Your output should match the listing below word for word, without any images.

┄┄┄┄┄┄┄┄┄┄┄┄┄┄┄┄┄┄┄┄

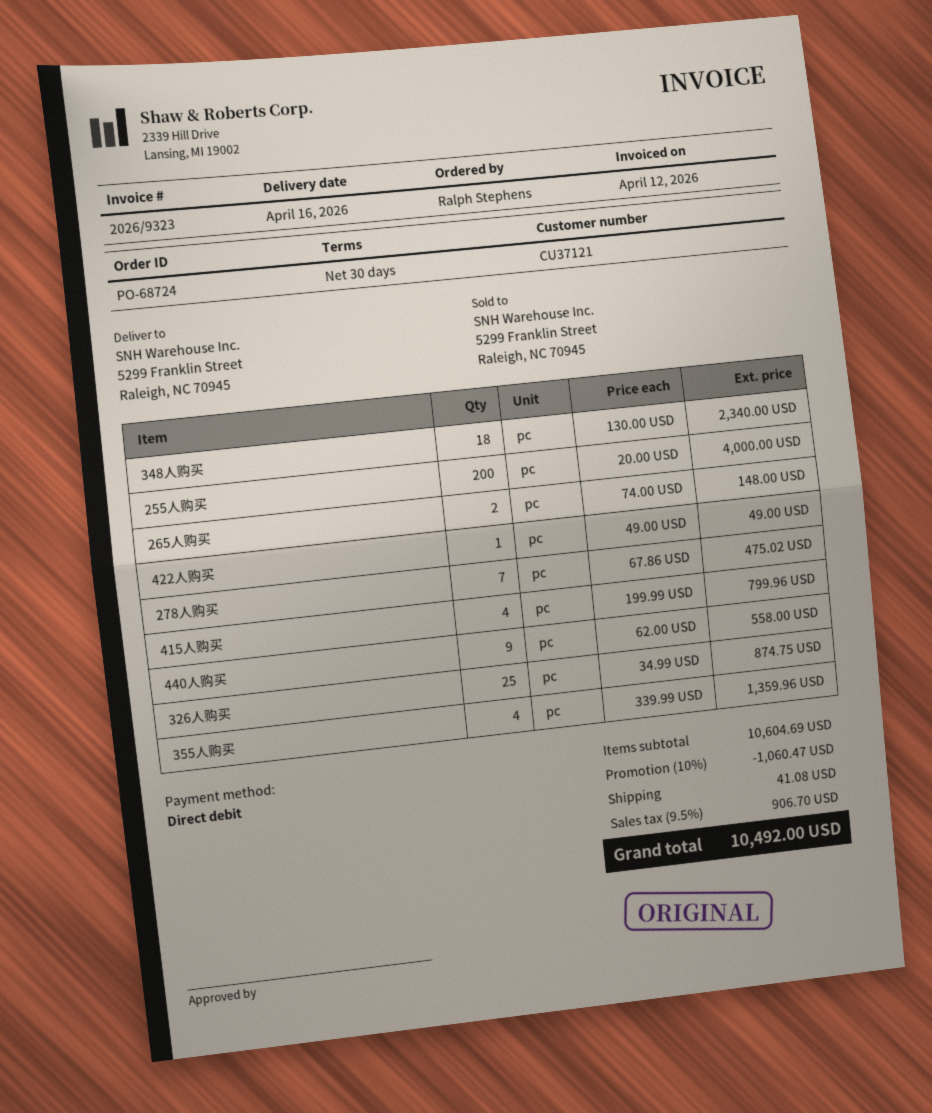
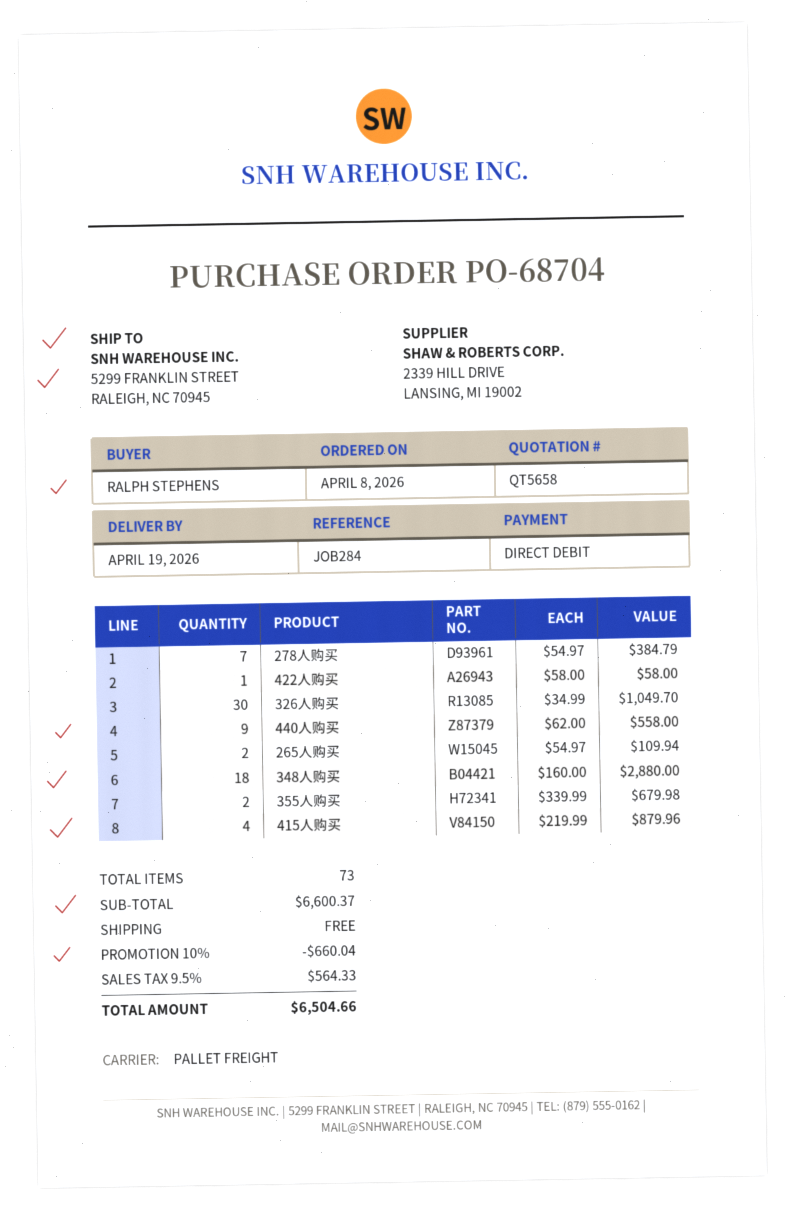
order number: PO-68724 -> PO-68704
delivery date: 2026-04-16 -> 2026-04-19
348人购买: 18 x 130.00 = 2340.00 -> 18 x 160.00 = 2880.00
255人购买: 200 x 20.00 = 4000.00 -> none
265人购买: 2 x 74.00 = 148.00 -> 2 x 54.97 = 109.94
422人购买: 1 x 49.00 = 49.00 -> 1 x 58.00 = 58.00
278人购买: 7 x 67.86 = 475.02 -> 7 x 54.97 = 384.79
415人购买: 4 x 199.99 = 799.96 -> 4 x 219.99 = 879.96
326人购买: 25 x 34.99 = 874.75 -> 30 x 34.99 = 1049.70
355人购买: 4 x 339.99 = 1359.96 -> 2 x 339.99 = 679.98
subtotal: 10604.69 -> 6600.37
discount: 10% = 1060.47 -> 10% = 660.04
shipping: 41.08 -> 0.00
tax: 9.5% = 906.70 -> 9.5% = 564.33
total: 10492.00 -> 6504.66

┄┄┄┄┄┄┄┄┄┄┄┄┄┄┄┄┄┄┄┄

* **Task output**:
order number: PO-68724 -> PO-68704
delivery date: 2026-04-16 -> 2026-04-19
348人购买: 18 x 130.00 = 2340.00 -> 18 x 160.00 = 2880.00
255人购买: 200 x 20.00 = 4000.00 -> none
265人购买: 2 x 74.00 = 148.00 -> 2 x 54.97 = 109.94
422人购买: 1 x 49.00 = 49.00 -> 1 x 58.00 = 58.00
278人购买: 7 x 67.86 = 475.02 -> 7 x 54.97 = 384.79
415人购买: 4 x 199.99 = 799.96 -> 4 x 219.99 = 879.96
326人购买: 25 x 34.99 = 874.75 -> 30 x 34.99 = 1049.70
355人购买: 4 x 339.99 = 1359.96 -> 2 x 339.99 = 679.98
subtotal: 10604.69 -> 6600.37
discount: 10% = 1060.47 -> 10% = 660.04
shipping: 41.08 -> 0.00
tax: 9.5% = 906.70 -> 9.5% = 564.33
total: 10492.00 -> 6504.66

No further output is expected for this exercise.